§ **TASK TO COMPLETE**:
Wherever a line holds the word "subtotal", copy that line from the data.

§ **TASK MATERIAL**:
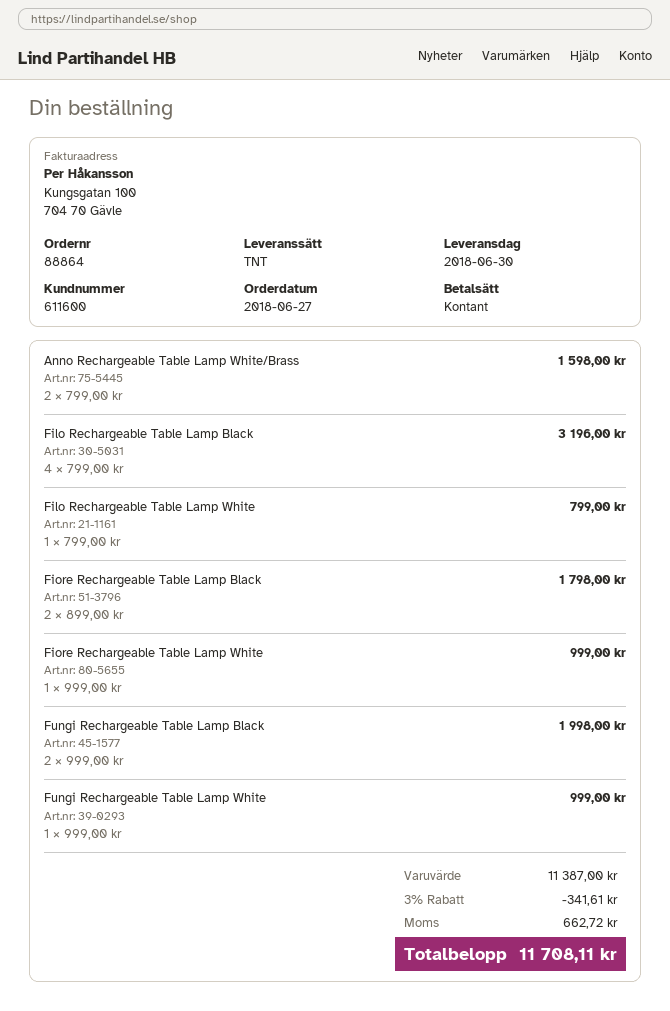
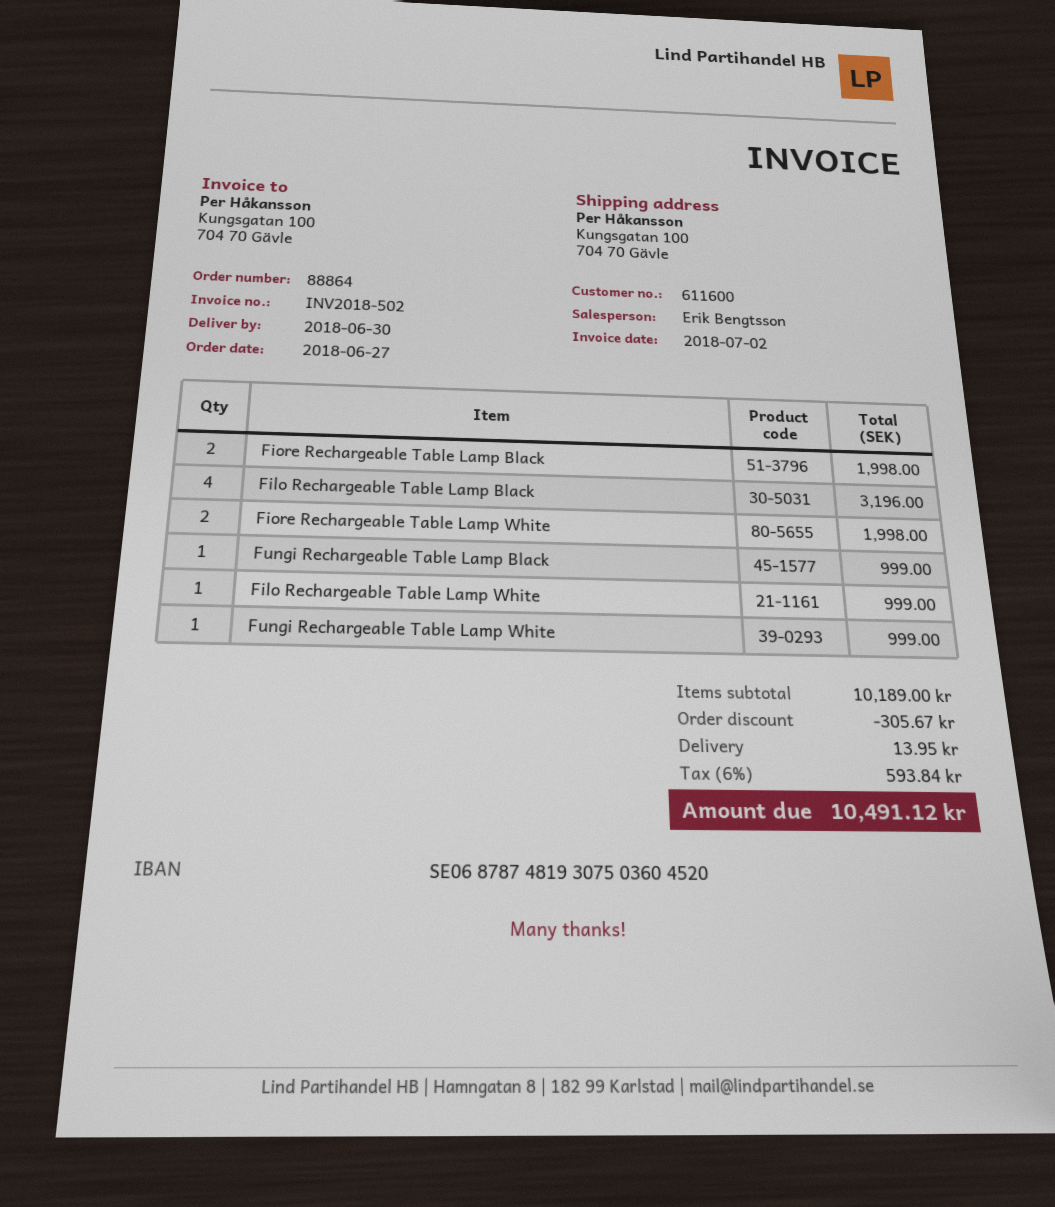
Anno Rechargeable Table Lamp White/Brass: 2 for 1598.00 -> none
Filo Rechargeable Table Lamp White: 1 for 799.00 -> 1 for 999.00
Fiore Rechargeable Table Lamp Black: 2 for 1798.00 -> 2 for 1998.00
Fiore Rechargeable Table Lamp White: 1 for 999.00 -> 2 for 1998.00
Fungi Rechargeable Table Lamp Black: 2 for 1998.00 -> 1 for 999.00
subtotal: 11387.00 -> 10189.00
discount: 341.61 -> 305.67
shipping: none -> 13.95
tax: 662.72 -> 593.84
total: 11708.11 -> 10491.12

* * *

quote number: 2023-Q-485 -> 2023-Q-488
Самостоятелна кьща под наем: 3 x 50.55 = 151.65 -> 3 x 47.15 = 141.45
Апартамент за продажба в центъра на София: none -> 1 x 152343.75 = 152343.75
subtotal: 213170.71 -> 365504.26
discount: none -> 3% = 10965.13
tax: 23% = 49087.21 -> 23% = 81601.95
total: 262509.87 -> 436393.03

---

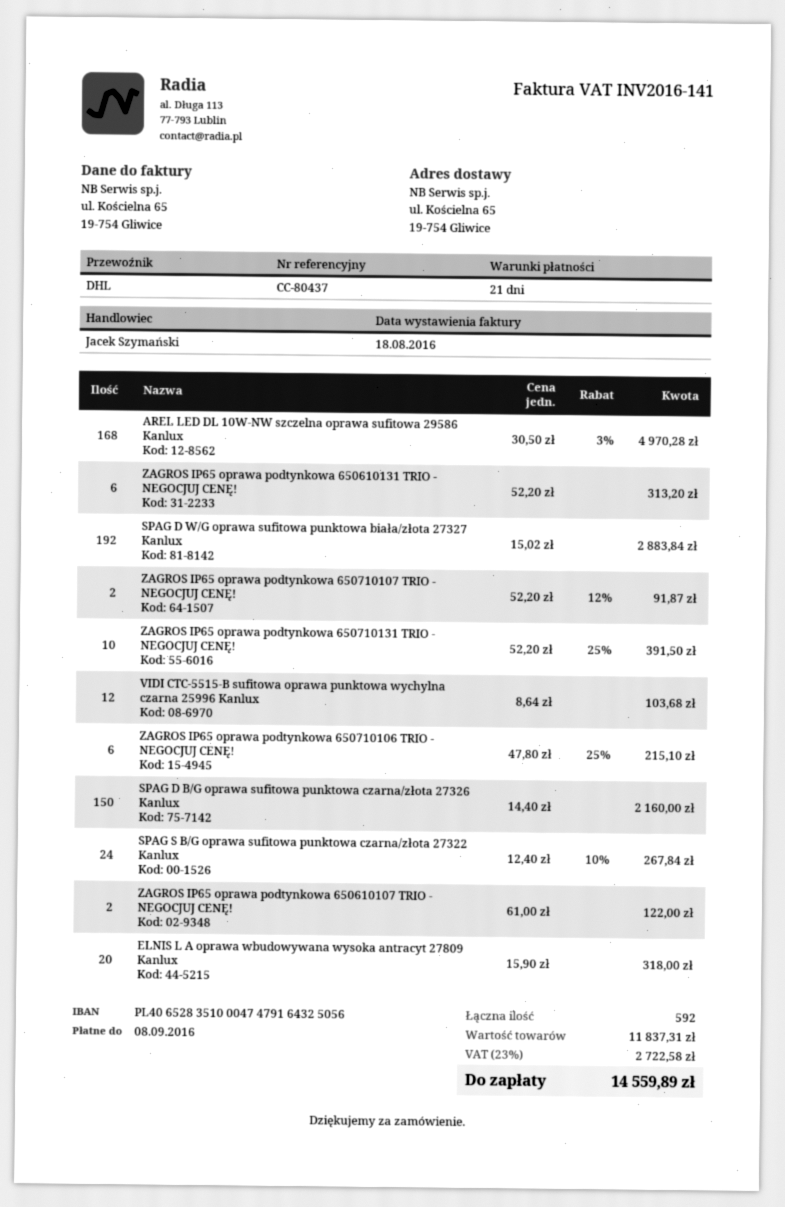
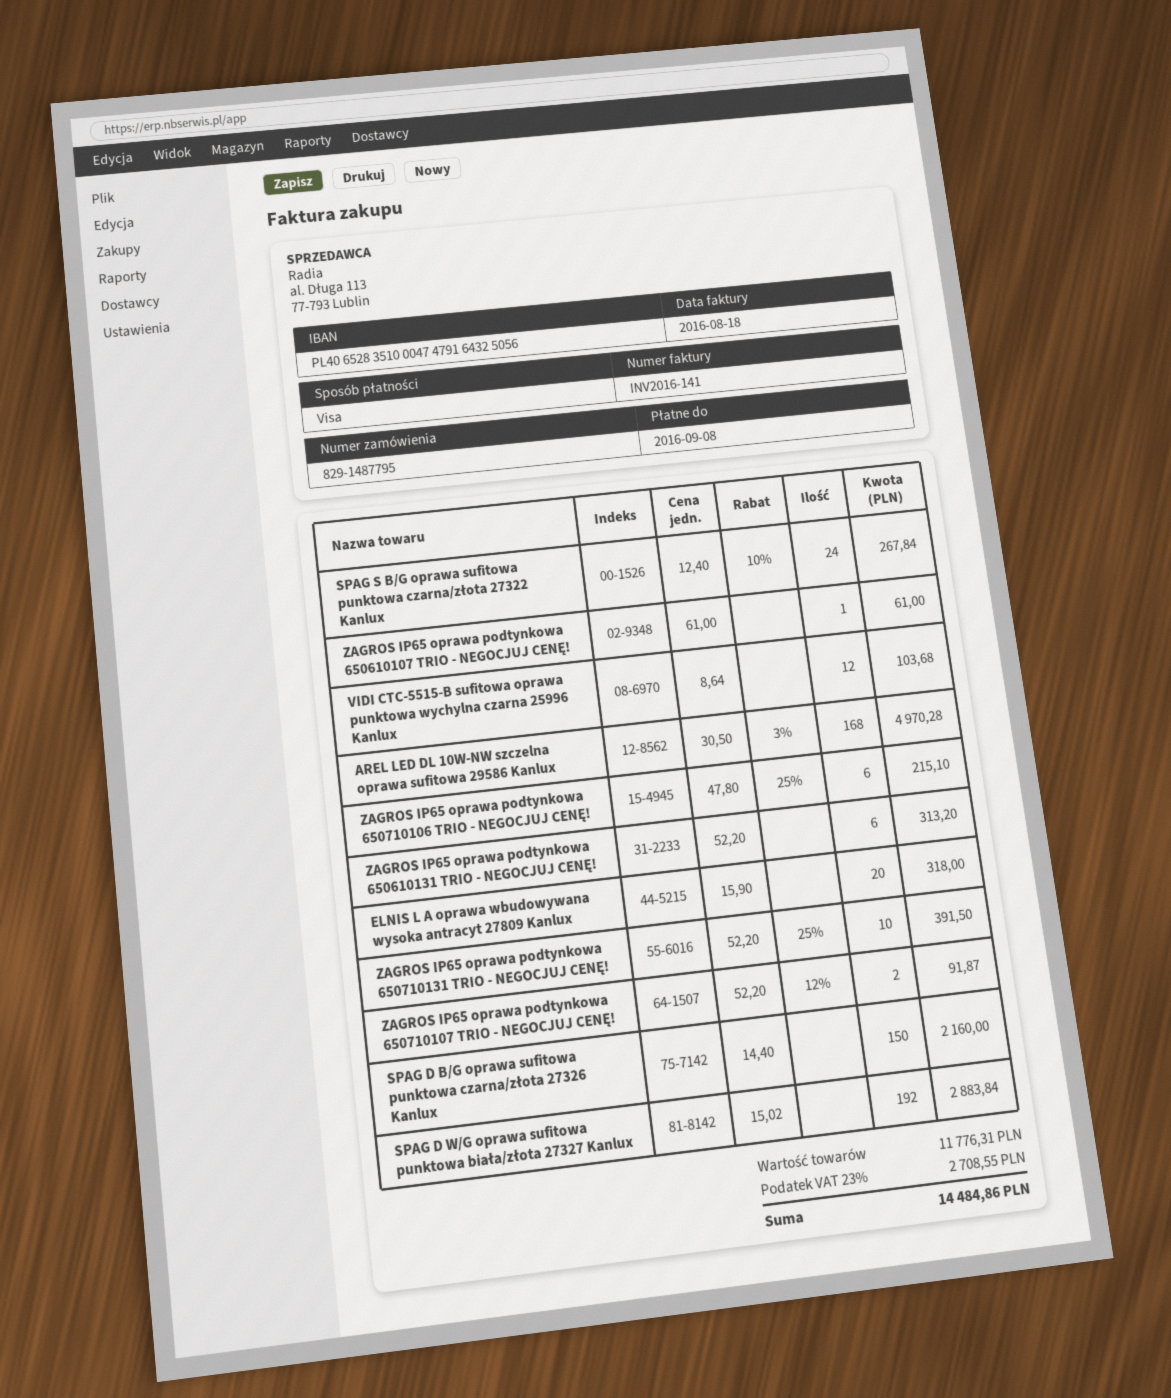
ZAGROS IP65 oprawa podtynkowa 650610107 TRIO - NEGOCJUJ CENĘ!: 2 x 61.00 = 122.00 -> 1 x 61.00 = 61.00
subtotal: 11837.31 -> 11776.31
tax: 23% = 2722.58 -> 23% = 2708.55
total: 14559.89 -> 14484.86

§ **ANSWER TO THIS TASK**:
subtotal: 11387.00 -> 10189.00
subtotal: 213170.71 -> 365504.26
subtotal: 11837.31 -> 11776.31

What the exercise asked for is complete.